=== Task objective ===
The records below must be output exactly, without pictures.

:::

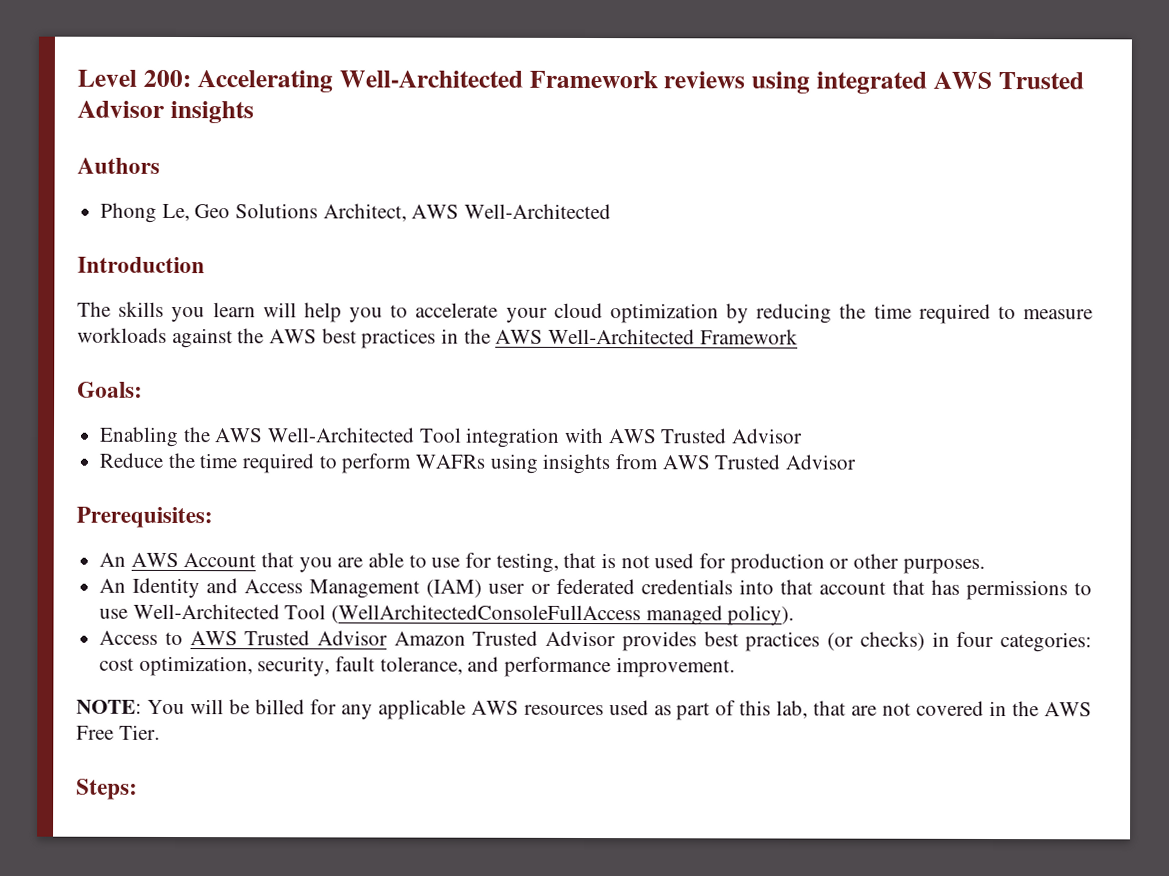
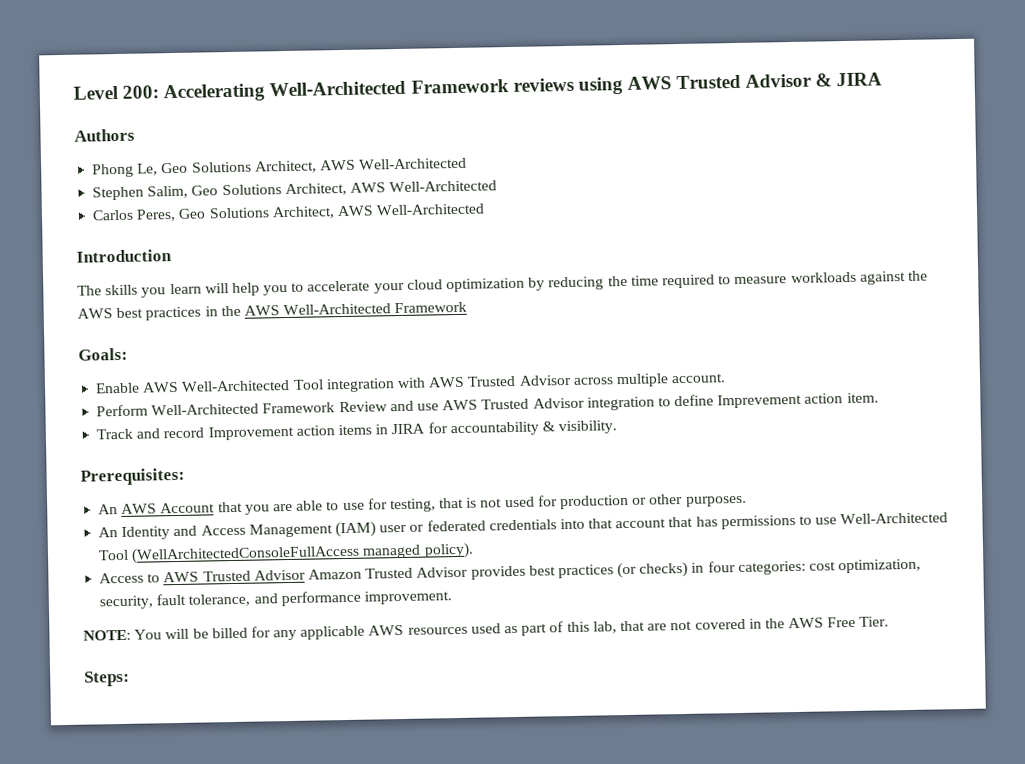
- Level 200: Accelerating Well-Architected Framework reviews using integrated AWS Trusted Advisor insights
+ Level 200: Accelerating Well-Architected Framework reviews using AWS Trusted Advisor & JIRA
+ Stephen Salim, Geo Solutions Architect, AWS Well-Architected
+ Carlos Peres, Geo Solutions Architect, AWS Well-Architected
- Enabling the AWS Well-Architected Tool integration with AWS Trusted Advisor
- Reduce the time required to perform WAFRs using insights from AWS Trusted Advisor
+ Enable AWS Well-Architected Tool integration with AWS Trusted Advisor across multiple account.
+ Perform Well-Architected Framework Review and use AWS Trusted Advisor integration to define Imprevement action item.
+ Track and record Improvement action items in JIRA for accountability & visibility.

:::

=== Result of this task ===
- Level 200: Accelerating Well-Architected Framework reviews using integrated AWS Trusted Advisor insights
+ Level 200: Accelerating Well-Architected Framework reviews using AWS Trusted Advisor & JIRA
+ Stephen Salim, Geo Solutions Architect, AWS Well-Architected
+ Carlos Peres, Geo Solutions Architect, AWS Well-Architected
- Enabling the AWS Well-Architected Tool integration with AWS Trusted Advisor
- Reduce the time required to perform WAFRs using insights from AWS Trusted Advisor
+ Enable AWS Well-Architected Tool integration with AWS Trusted Advisor across multiple account.
+ Perform Well-Architected Framework Review and use AWS Trusted Advisor integration to define Imprevement action item.
+ Track and record Improvement action items in JIRA for accountability & visibility.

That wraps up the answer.